> [WORK REQUIRED]:
Look through the records below and state how many lines carry the string "height", adding nothing.

════════════════

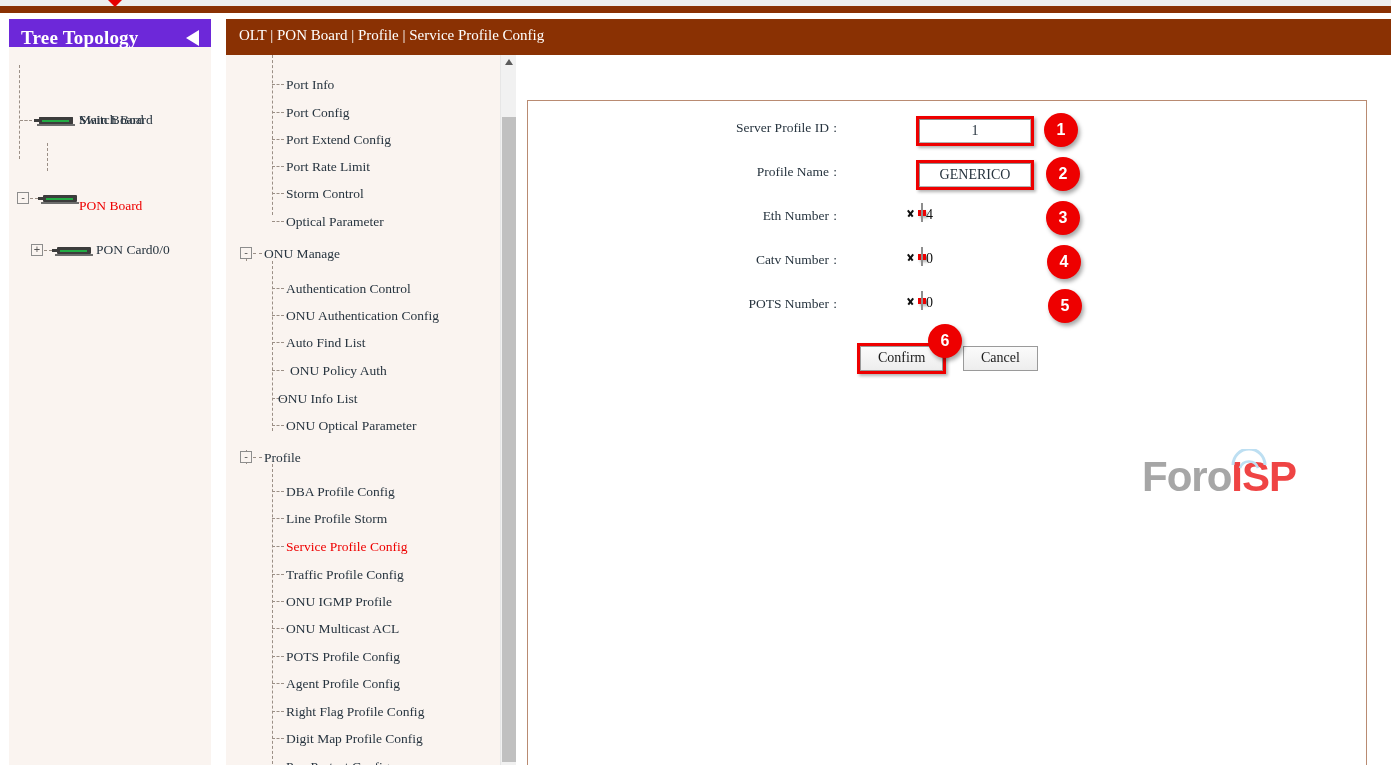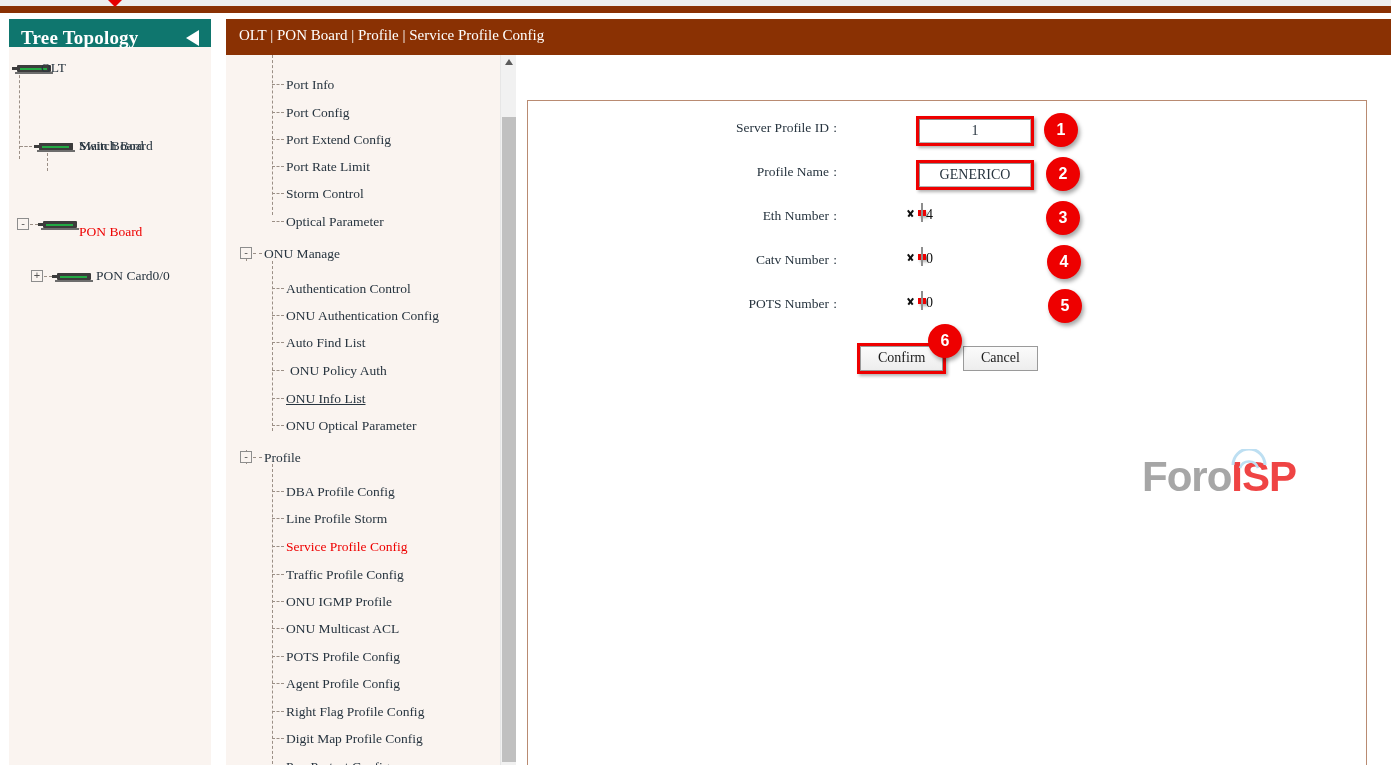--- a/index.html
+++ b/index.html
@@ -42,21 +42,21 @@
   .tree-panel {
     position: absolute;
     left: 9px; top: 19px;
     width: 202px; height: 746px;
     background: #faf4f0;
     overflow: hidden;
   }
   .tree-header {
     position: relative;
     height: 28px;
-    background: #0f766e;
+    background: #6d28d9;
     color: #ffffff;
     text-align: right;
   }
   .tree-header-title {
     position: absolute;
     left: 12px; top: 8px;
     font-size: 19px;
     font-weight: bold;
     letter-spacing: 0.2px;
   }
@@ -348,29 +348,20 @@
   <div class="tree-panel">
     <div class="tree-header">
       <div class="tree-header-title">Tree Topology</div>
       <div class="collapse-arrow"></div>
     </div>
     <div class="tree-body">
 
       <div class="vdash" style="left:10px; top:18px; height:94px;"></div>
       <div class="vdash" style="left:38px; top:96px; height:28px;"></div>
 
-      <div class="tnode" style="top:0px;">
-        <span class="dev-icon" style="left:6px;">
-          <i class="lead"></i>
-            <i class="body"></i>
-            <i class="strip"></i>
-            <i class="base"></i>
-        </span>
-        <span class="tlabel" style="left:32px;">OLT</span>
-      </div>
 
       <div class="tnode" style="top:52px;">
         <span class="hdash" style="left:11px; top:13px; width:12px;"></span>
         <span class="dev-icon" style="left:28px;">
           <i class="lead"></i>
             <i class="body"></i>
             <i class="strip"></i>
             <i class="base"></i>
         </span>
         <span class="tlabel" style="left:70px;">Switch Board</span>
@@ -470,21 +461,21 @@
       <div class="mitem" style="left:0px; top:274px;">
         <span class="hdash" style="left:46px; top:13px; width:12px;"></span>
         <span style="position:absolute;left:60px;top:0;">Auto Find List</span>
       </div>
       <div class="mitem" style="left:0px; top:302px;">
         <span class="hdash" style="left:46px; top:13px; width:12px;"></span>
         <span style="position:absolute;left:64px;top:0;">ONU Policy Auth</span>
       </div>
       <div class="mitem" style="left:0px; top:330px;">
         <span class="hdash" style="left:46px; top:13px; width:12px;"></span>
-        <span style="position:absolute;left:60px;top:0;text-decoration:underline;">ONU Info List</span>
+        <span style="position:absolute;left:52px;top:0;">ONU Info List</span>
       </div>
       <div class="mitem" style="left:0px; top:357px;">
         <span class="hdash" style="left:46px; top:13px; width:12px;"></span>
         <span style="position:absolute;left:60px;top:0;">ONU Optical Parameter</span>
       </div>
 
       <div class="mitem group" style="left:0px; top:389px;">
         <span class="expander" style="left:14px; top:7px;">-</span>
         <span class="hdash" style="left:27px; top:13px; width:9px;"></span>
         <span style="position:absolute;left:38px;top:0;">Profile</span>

════════════════

> [TASK RESULT]:
4